Professional music societies can play a key role in exposing teachers to non-Western music traditions by inaugurating and continuing multicultural programming at all annual conferences and at all regional and local in-service training workshops. Such programming will provide teachers the opportunity to gain confidence in their ability to learn and teach new music traditions. A multicultural curriculum should extend beyond the classroom into the performance requirements of local, district, and state competitions. The repertoire and performance styles of competing groups should include the music of selected non-Western cultures.
On another level, committees assigned to set up eligibility guidelines and to select adjudicators for these competitions should include African American and other minority members. These educators should also serve as clinicians for conferences and in-service training workshops, and as directors for all-state ensembles.
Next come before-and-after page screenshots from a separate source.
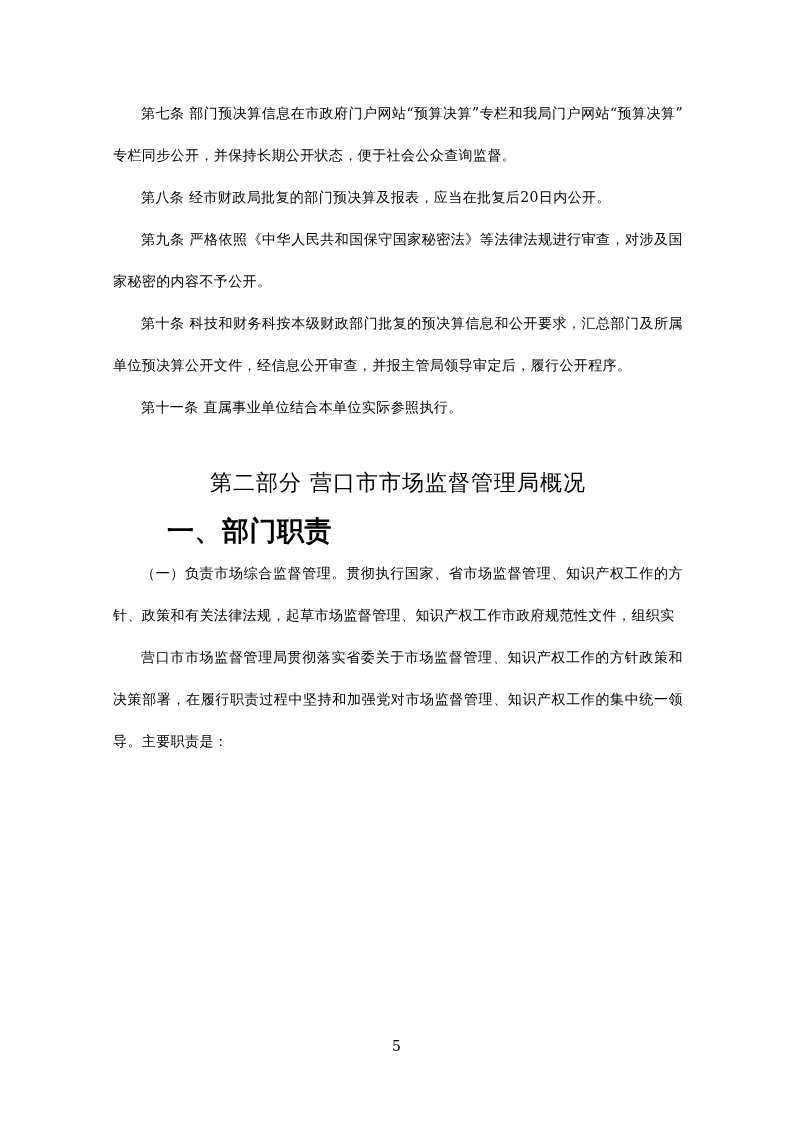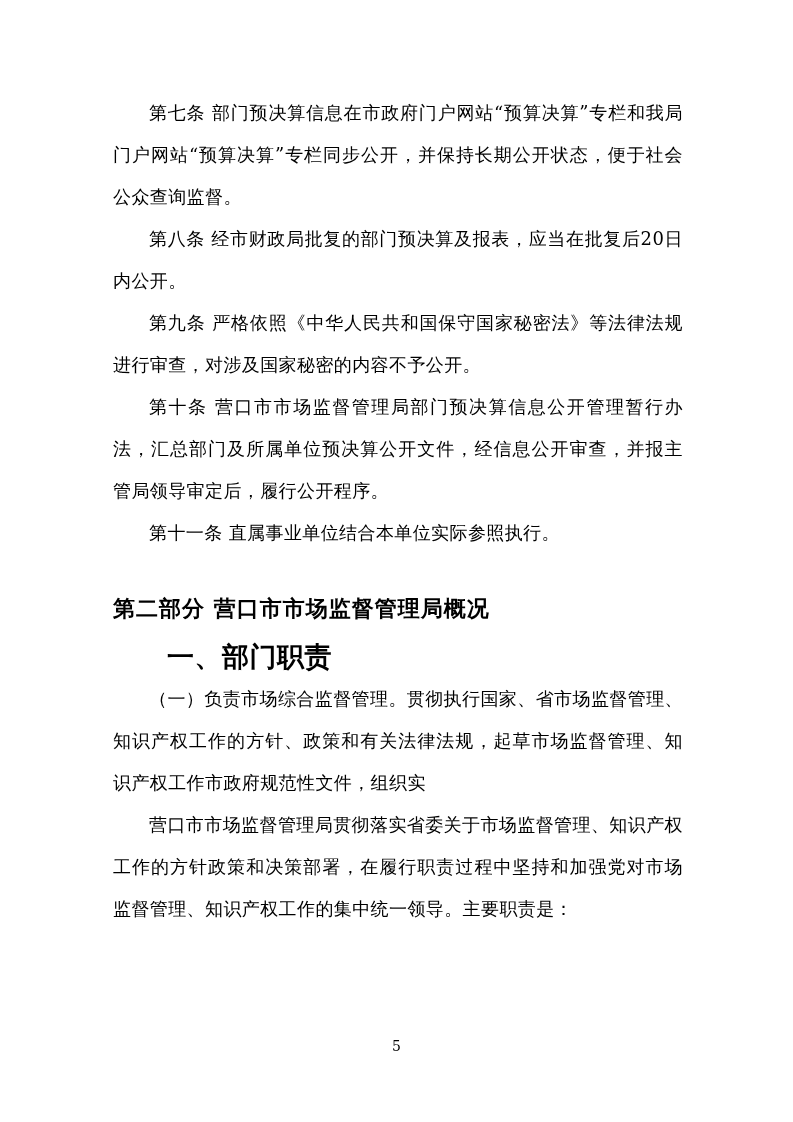"第七条" p.body-par { font-size: 18px -> 14px }
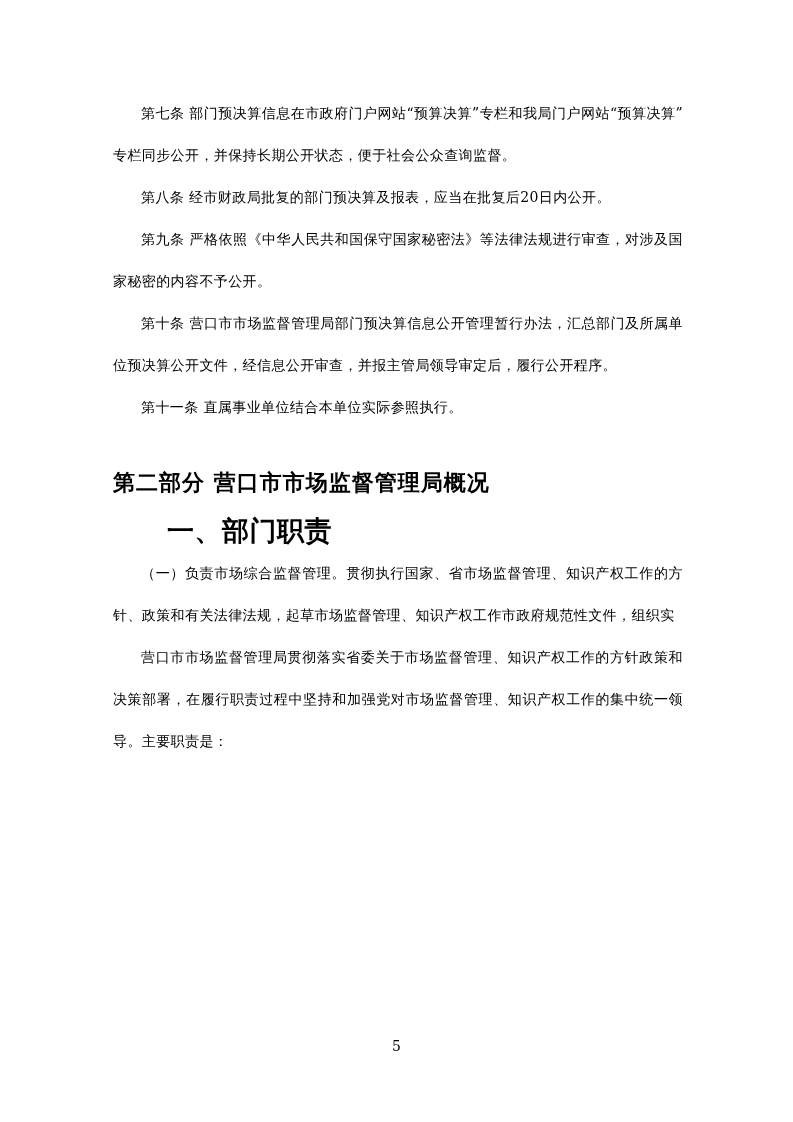"第十条" p.body-par { text: 营口市市场监督管理局部门预决算信息公开管理暂行办法 -> 科技和财务科按本级财政部门批复的预决算信息和公开要求 }
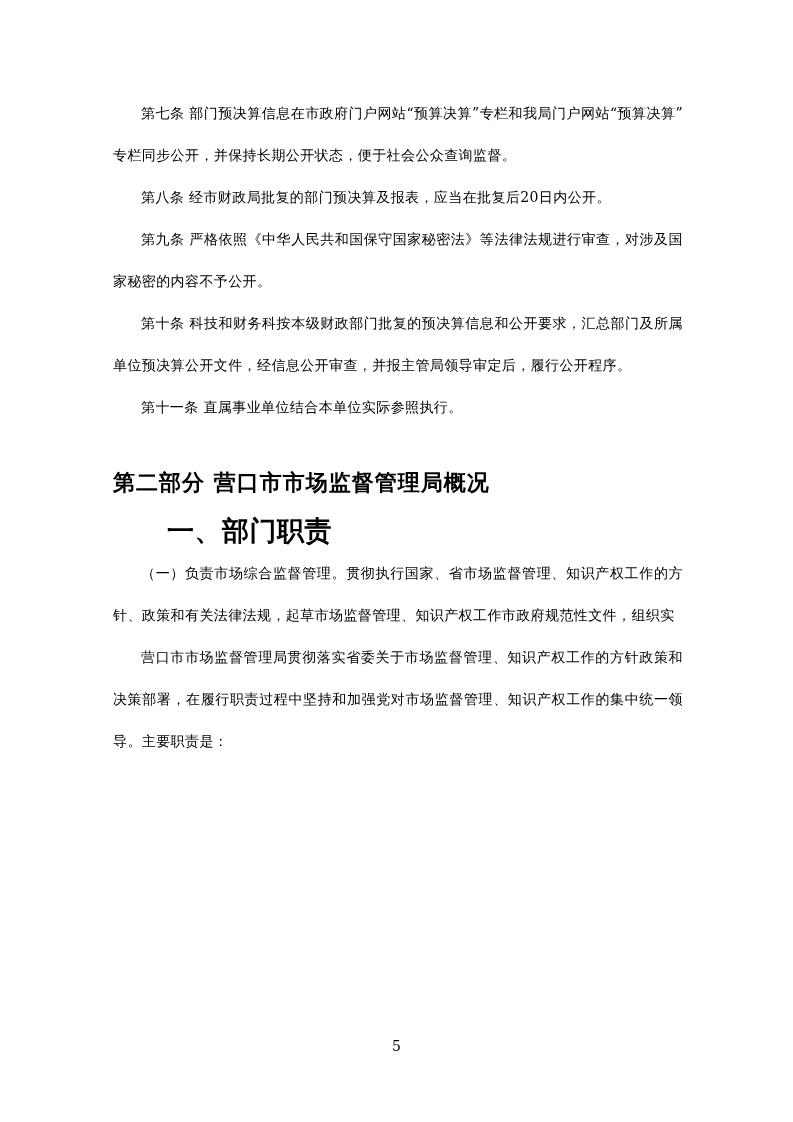"第二部分 营口市市场监督管理局概况" h2.section-title { font-weight: bold -> normal; text-align: none -> center }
We must put forth every effort to involve minority students in music programs. The investment we make today will pay off tomorrow. We are experiencing a shortage of minority teachers in the classroom, and a declining enrollment of minority students at the college level. At the same time, the United States is witnessing rapid growth in the population of Third-World immigrants.
Reminiscing on my experiences while growing up in Orlando, I recall clearly the pride the African American community displayed in the multicultural musical achievements of its youth. The music curriculum in my high school was indeed the pride and joy of the community. Parents and community members actively participated in all activities and programs sponsored by the music department. They even organized festive occasions where the entire African American community paid tribute to the choral and band directors who dedicated their careers to developing raw talent.
Since the mid-1960s, this picture has changed dramatically. African American choral and band directors, and other minority teachers have become scarce, while formally trained Black musicians are fast becoming an extinct group. Thus, Black and other minority communities no longer have musical achievements to recognize or celebrate. As educators, we can change this situation. We should begin by: (1) increasing the number of minority teachers in schools with a sizeable minority enrollment; (2) ensuring the proper representation of minority cultures in the educational curriculum; (3) involving minority communities in the cultural programming of schools; (4) sponsoring college-credit summer institutes on ethnic musics for K-12 teachers; (5) acknowledging the contributions minority groups have made to the rich and diverse legacy of the American society; and (6) encouraging minority students to use their cultural backgrounds for creative exploration.
The challenge to all of us in the music profession is to continue our efforts to set up a multicultural approach to music education at every level. Our commitment to this goal is an imperative, dictated by our role as music educators in a culturally diverse society.
1An early version of this paper was delivered as the keynote address at the Florida Music Educators Association 43rd Annual Clinic-Conference, held in Tampa, Florida, January 8-10, 1987.